# Records shown:
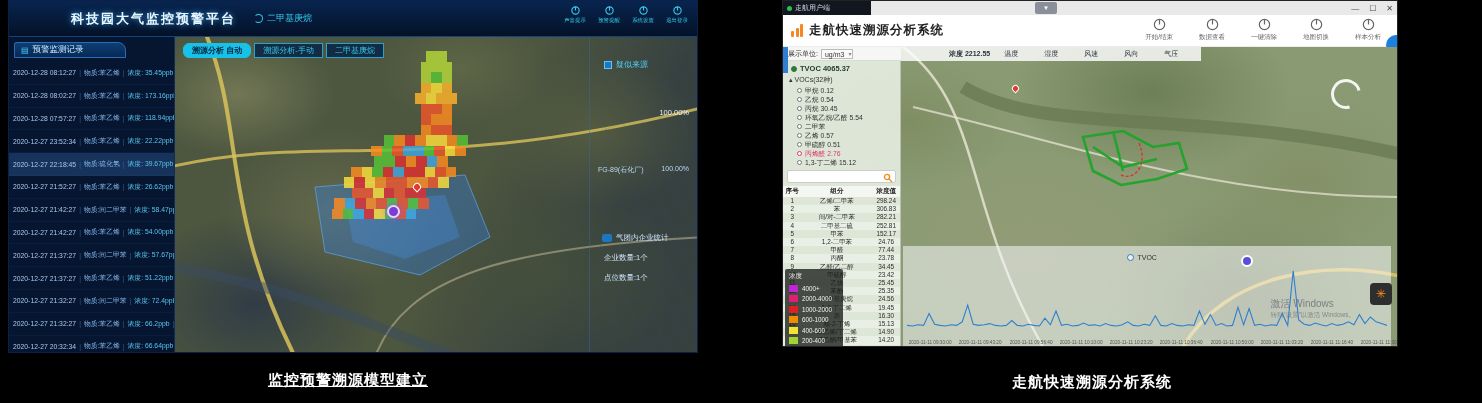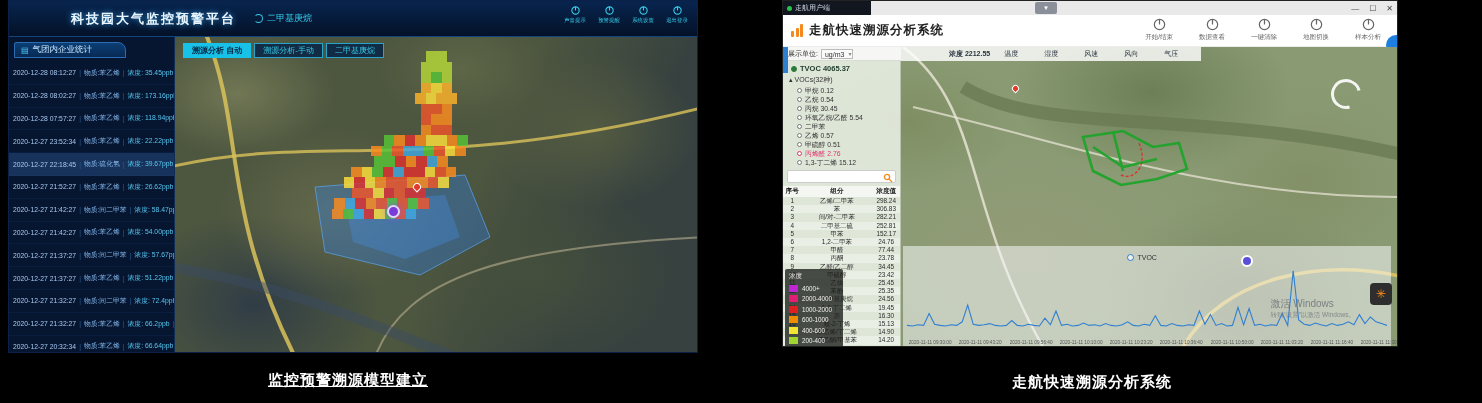--- a/index.html
+++ b/index.html
@@ -203,7 +203,7 @@
       <div class="la-sidebar">
         <div class="la-tab">
           <span class="fico">▤</span>
-          <span>气团内企业统计</span>
+          <span>预警监测记录</span>
         </div>
         <div>
 

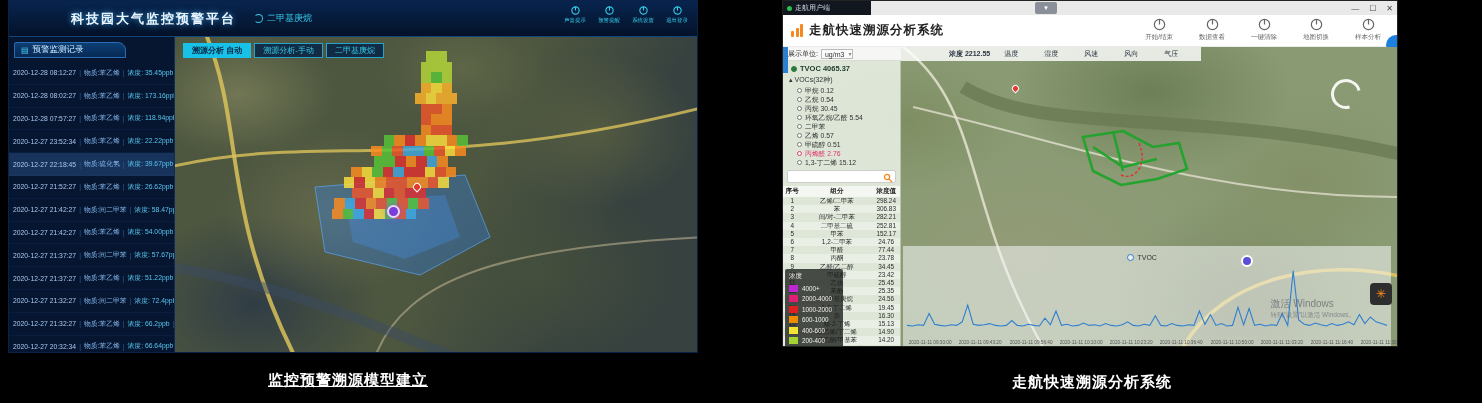--- a/index.html
+++ b/index.html
@@ -45,7 +45,7 @@
   .la-map svg.roads { position:absolute; inset:0; }
   .map-tabs { position:absolute; top:6px; left:8px; display:flex; gap:3px; z-index:6; }
   .mtab { height:15px; padding:0 8px; font-size:8px; display:flex; align-items:center; background:rgba(8,36,70,.85); border:1px solid #2aa3c8; color:#35cdea; cursor:pointer; white-space:nowrap; }
-  .mtab.active { background:#18c1e8; color:#04233f; font-weight:bold; border-color:#18c1e8; }
+  .mtab.active { background:#18c1e8; color:#04233f; font-weight:bold; border-color:#18c1e8;border-radius:6px; }
   .pcell { position:absolute; width:10.5px; height:10.5px; opacity:.82; }
   .plume { position:absolute; left:130px; top:0; width:330px; height:230px; z-index:4; }
   .blue-zone { position:absolute; inset:0; z-index:3; }

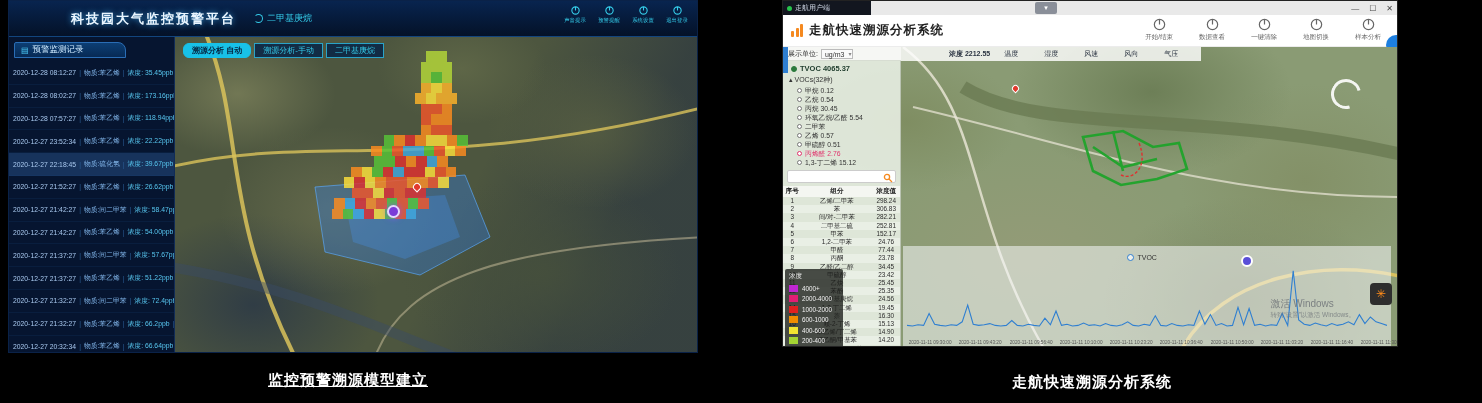--- a/index.html
+++ b/index.html
@@ -439,6 +439,26 @@
             <div class="mtab">溯源分析-手动</div>
             <div class="mtab">二甲基庚烷</div>
           </div>
+        <div class="la-side-panel">
+          <div class="sp-head">
+            <span class="cube"></span>
+            <span>疑似来源</span>
+          </div>
+          <div class="sp-pct-top">100.00%</div>
+          <div class="sp-src-line">
+            <span>FG-89(石化厂)</span>
+            <span>100.00%</span>
+          </div>
+          <div class="sp-stats-head">
+            <span class="bubble"></span>
+            <span>气团内企业统计</span>
+          </div>
+          <div>
+
+          <div class="sp-stat">企业数量:1个</div>
+              <div class="sp-stat">点位数量:1个</div>
+            </div>
+        </div>
       </div>
     </div>
   </div>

# What is being asked:
Scan the records for lines with the string "气团内企业统计". Give the number of such lines and nothing else.

# Response to the task:
2